#### [Collected data]
++++++
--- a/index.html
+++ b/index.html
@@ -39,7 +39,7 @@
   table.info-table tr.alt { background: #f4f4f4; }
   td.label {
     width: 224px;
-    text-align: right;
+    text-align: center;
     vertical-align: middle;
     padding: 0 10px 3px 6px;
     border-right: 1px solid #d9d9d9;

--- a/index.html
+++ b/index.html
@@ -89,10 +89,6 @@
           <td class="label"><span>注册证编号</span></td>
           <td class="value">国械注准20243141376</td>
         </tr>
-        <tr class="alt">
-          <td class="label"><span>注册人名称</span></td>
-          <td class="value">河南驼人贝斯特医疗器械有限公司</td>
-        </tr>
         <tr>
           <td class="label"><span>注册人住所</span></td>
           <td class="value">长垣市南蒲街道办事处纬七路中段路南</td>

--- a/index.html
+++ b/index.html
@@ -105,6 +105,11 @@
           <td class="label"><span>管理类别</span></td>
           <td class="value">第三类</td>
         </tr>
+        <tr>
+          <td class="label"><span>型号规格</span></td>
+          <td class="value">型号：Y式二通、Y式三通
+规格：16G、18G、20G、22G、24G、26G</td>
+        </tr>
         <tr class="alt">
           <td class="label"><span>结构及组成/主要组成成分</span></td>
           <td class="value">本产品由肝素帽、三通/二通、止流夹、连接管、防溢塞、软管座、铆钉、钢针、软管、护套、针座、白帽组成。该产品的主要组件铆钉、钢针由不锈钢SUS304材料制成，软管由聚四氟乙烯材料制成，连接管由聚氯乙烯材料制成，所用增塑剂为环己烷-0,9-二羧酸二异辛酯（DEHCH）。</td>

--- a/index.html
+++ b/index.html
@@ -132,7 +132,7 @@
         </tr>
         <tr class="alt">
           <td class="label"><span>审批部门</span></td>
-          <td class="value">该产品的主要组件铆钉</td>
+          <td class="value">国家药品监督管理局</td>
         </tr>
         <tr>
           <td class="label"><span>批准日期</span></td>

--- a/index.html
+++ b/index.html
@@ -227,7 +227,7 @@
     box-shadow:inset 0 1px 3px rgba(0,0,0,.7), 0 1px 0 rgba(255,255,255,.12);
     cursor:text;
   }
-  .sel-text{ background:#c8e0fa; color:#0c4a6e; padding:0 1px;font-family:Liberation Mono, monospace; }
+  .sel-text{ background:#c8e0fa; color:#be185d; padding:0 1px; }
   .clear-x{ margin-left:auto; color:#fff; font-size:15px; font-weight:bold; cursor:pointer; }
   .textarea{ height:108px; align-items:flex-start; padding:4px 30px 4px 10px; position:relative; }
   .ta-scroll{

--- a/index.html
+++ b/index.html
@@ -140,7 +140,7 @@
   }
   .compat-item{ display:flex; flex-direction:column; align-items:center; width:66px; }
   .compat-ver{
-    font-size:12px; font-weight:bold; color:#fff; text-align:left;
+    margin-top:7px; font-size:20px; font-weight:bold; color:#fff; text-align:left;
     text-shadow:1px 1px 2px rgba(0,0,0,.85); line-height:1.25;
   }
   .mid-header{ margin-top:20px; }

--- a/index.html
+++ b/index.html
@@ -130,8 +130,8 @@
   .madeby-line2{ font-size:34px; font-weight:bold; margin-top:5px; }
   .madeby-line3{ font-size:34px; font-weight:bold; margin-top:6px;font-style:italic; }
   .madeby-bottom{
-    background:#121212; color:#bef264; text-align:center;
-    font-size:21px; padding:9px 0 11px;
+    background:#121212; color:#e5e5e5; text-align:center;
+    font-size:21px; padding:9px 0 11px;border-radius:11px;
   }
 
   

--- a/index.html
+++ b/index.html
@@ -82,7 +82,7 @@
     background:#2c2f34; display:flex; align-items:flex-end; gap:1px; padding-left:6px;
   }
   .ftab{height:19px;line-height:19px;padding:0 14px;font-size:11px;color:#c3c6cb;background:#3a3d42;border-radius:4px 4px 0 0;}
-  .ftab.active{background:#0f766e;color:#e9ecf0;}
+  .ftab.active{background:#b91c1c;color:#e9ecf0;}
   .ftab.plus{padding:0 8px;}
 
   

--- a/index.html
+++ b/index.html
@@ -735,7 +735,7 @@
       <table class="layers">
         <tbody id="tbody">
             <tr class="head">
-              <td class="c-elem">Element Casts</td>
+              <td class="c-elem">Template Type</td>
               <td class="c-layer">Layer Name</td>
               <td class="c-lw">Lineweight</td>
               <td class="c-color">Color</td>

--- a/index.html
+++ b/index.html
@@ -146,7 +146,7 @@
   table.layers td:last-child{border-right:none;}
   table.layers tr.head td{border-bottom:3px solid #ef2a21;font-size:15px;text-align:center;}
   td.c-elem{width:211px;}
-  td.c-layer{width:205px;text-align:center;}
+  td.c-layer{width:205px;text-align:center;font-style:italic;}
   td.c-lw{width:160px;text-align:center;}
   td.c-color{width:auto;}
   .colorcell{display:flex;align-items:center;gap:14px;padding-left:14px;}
++++++
#### [DIRECTIONS]
Among the records above, find the lines where the word "value" appears and copy them.

#### [SOLVED PROBLEM]
           <td class="value">国械注准20243141376</td>
-          <td class="value">河南驼人贝斯特医疗器械有限公司</td>
           <td class="value">长垣市南蒲街道办事处纬七路中段路南</td>
           <td class="value">第三类</td>
+          <td class="value">型号：Y式二通、Y式三通
           <td class="value">本产品由肝素帽、三通/二通、止流夹、连接管、防溢塞、软管座、铆钉、钢针、软管、护套、针座、白帽组成。该产品的主要组件铆钉、钢针由不锈钢SUS304材料制成，软管由聚四氟乙烯材料制成，连接管由聚氯乙烯材料制成，所用增塑剂为环己烷-0,9-二羧酸二异辛酯（DEHCH）。</td>
-          <td class="value">该产品的主要组件铆钉</td>
+          <td class="value">国家药品监督管理局</td>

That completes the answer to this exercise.